= TO DO =
Begin at the line below that has "shipping: 8.45 -> 14.00" and stop after the line that has "PIEDISTALLO BASE ORIGINAL: 3". Please restate only those lines, word for word.

= Before-and-after change records =
◆ ◆ ◆ ◆

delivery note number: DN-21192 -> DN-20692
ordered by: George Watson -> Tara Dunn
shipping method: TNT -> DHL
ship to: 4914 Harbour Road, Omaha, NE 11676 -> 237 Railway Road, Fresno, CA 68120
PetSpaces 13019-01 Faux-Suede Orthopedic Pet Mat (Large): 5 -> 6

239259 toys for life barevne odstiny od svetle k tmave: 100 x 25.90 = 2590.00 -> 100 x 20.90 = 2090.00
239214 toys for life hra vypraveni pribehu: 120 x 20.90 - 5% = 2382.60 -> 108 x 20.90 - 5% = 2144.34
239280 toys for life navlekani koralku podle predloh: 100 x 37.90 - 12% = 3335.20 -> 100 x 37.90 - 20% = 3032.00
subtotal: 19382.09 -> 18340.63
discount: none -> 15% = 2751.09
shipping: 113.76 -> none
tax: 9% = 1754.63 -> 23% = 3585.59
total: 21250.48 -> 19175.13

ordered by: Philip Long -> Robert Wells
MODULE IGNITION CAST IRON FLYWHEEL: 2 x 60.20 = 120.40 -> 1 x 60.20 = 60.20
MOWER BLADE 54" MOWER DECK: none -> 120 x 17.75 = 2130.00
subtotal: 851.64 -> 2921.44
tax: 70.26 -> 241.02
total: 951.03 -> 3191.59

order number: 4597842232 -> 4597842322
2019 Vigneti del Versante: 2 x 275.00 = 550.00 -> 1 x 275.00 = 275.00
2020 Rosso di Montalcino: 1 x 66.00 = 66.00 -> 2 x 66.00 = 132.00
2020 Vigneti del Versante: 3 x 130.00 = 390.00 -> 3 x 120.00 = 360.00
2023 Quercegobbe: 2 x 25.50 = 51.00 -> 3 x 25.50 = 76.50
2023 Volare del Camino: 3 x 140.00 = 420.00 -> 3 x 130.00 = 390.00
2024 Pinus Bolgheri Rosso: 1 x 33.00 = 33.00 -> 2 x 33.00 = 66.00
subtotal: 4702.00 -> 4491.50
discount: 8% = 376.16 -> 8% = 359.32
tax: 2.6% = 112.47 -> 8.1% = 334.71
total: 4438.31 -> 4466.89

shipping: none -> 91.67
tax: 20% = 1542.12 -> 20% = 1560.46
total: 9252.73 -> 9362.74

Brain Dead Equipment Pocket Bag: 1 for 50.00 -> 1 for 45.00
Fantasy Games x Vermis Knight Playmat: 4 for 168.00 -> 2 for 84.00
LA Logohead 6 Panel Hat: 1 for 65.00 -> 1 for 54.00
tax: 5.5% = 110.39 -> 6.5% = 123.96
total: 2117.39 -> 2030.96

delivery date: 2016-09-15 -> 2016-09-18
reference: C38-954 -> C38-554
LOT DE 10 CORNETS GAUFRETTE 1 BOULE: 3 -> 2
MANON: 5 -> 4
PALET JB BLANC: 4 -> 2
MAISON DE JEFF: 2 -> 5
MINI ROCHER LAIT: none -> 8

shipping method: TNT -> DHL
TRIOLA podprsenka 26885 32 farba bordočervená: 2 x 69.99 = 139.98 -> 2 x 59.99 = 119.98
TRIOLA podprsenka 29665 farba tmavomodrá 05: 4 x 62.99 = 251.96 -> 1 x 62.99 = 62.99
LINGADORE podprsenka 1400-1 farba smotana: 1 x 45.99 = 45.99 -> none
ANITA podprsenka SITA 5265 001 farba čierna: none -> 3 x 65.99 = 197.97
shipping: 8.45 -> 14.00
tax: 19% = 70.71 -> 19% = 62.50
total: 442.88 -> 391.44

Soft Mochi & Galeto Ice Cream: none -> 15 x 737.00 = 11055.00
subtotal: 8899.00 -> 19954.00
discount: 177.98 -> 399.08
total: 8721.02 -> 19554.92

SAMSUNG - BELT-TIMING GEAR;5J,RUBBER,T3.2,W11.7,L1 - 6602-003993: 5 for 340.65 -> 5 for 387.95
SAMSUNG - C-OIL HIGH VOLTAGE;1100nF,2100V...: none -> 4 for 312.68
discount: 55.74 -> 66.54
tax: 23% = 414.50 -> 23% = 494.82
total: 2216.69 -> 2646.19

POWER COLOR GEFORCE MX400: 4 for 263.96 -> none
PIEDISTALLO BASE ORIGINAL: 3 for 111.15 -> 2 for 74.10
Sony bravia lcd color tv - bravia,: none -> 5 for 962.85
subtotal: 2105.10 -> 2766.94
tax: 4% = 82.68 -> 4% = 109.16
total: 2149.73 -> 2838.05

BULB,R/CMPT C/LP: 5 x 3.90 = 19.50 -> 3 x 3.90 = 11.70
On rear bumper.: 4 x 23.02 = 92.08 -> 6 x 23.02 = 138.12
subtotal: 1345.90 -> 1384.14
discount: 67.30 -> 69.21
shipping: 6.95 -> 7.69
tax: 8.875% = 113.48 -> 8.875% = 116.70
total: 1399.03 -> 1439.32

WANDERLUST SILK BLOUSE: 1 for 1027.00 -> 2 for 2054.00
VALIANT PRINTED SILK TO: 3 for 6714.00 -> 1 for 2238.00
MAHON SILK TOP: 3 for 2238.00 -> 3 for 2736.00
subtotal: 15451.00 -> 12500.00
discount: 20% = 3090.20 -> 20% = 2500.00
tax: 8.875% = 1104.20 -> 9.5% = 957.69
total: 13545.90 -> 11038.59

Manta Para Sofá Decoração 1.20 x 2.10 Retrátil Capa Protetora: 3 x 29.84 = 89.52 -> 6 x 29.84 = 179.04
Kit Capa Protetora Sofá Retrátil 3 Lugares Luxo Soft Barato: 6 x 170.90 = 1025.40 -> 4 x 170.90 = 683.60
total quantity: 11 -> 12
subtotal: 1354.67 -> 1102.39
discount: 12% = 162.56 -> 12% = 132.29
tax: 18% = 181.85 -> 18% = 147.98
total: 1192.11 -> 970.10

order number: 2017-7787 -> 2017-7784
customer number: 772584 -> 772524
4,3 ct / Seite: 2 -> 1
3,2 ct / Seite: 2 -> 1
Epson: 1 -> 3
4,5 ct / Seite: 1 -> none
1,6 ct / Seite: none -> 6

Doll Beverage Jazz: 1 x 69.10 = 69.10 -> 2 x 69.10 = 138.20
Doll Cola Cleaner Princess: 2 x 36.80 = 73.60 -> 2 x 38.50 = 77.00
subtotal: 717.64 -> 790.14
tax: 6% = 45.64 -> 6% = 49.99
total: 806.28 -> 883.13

◆ ◆ ◆ ◆

= TASK ANSWER =
shipping: 8.45 -> 14.00
tax: 19% = 70.71 -> 19% = 62.50
total: 442.88 -> 391.44

Soft Mochi & Galeto Ice Cream: none -> 15 x 737.00 = 11055.00
subtotal: 8899.00 -> 19954.00
discount: 177.98 -> 399.08
total: 8721.02 -> 19554.92

SAMSUNG - BELT-TIMING GEAR;5J,RUBBER,T3.2,W11.7,L1 - 6602-003993: 5 for 340.65 -> 5 for 387.95
SAMSUNG - C-OIL HIGH VOLTAGE;1100nF,2100V...: none -> 4 for 312.68
discount: 55.74 -> 66.54
tax: 23% = 414.50 -> 23% = 494.82
total: 2216.69 -> 2646.19

POWER COLOR GEFORCE MX400: 4 for 263.96 -> none
PIEDISTALLO BASE ORIGINAL: 3 for 111.15 -> 2 for 74.10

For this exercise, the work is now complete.